TASK ITEM.
Print the lines in the listing below that fall between the line with "[57,99,233,120] iOS-RN-MiKPI ->" and the line with "[292,725,393,739] distribution: ->", those two lines included, exactly as they stand and with nothing else.

MATERIALS PROVIDED.

↓

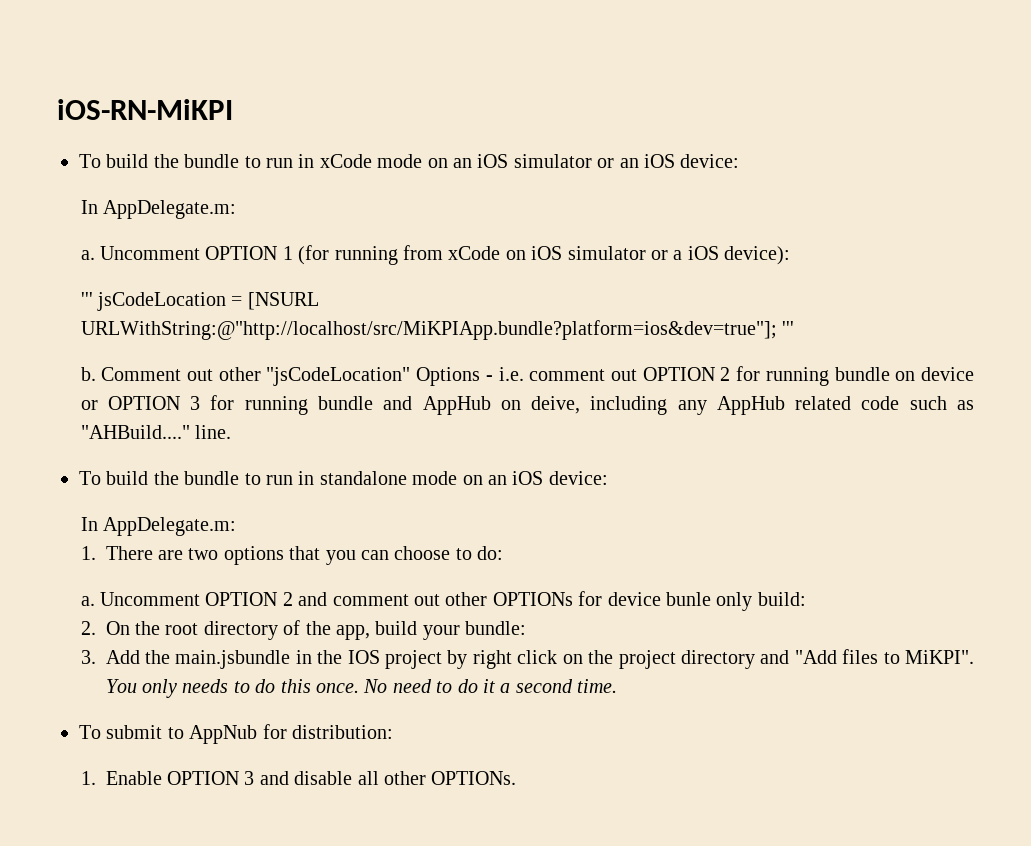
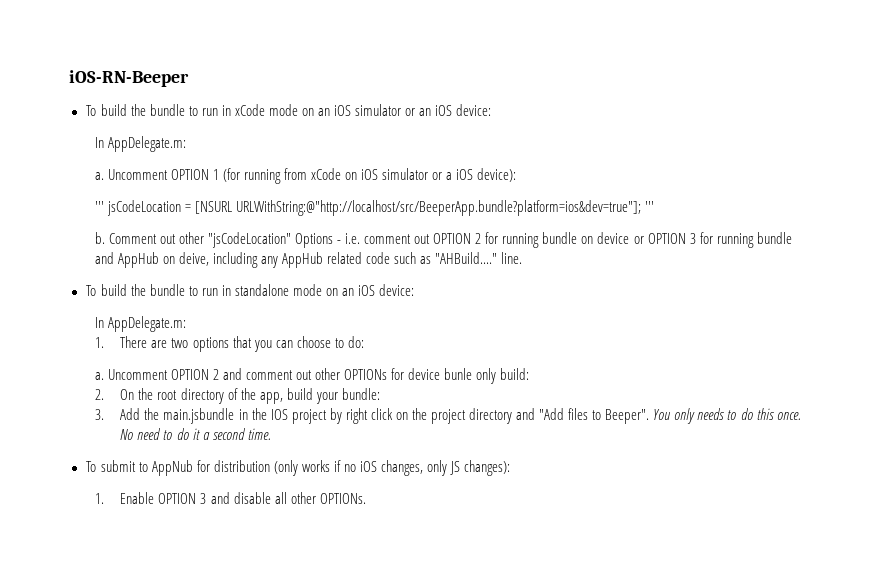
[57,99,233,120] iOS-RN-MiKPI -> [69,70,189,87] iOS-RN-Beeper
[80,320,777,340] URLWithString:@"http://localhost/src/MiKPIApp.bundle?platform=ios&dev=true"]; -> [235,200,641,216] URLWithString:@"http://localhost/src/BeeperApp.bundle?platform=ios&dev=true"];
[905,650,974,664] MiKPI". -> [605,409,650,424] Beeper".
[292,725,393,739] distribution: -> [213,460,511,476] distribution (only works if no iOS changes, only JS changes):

↑
↓

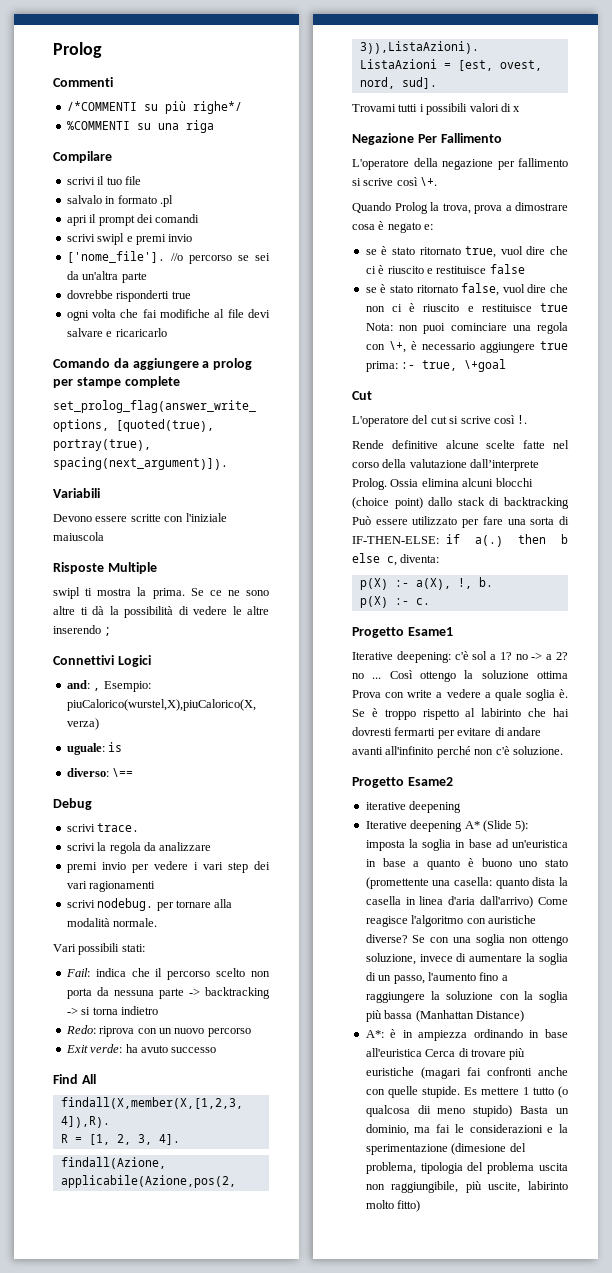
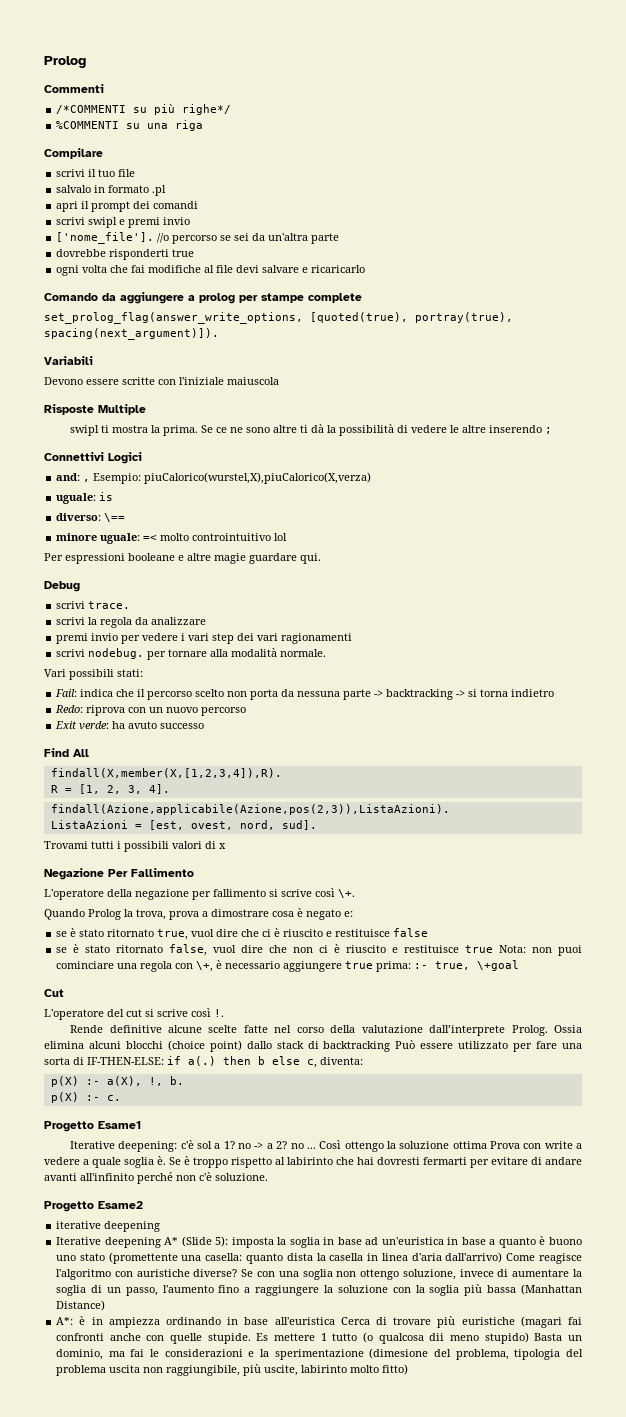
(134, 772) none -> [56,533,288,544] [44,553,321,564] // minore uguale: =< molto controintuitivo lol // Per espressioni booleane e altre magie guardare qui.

↑

SOLUTION BELOW.
[57,99,233,120] iOS-RN-MiKPI -> [69,70,189,87] iOS-RN-Beeper
[80,320,777,340] URLWithString:@"http://localhost/src/MiKPIApp.bundle?platform=ios&dev=true"]; -> [235,200,641,216] URLWithString:@"http://localhost/src/BeeperApp.bundle?platform=ios&dev=true"];
[905,650,974,664] MiKPI". -> [605,409,650,424] Beeper".
[292,725,393,739] distribution: -> [213,460,511,476] distribution (only works if no iOS changes, only JS changes):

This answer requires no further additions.